* What to work on:
Return the lines below that carry the word "none".

* Material for this exercise:
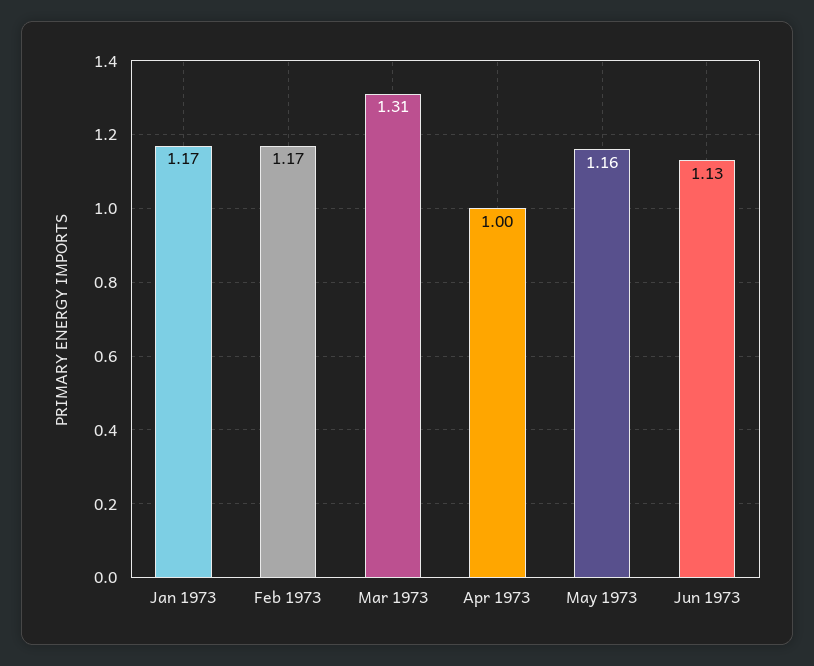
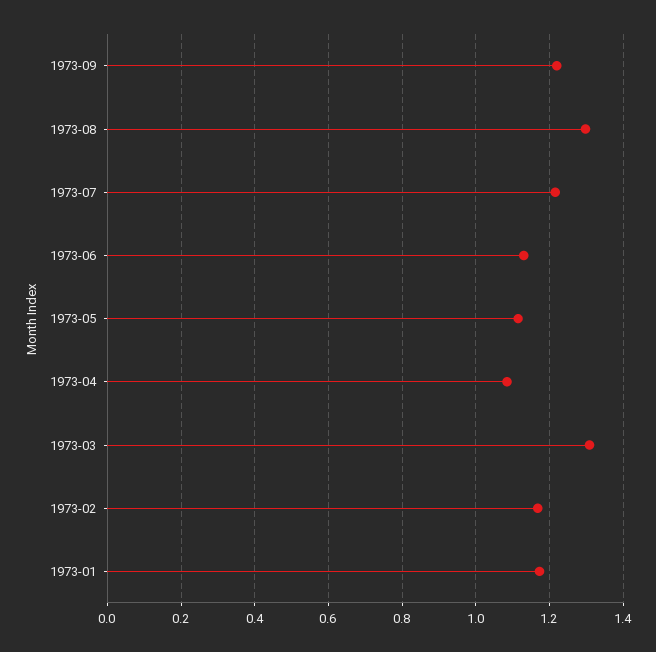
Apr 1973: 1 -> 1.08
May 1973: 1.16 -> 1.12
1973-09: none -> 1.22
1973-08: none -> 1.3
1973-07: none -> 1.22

* Answer for this exercise:
1973-09: none -> 1.22
1973-08: none -> 1.3
1973-07: none -> 1.22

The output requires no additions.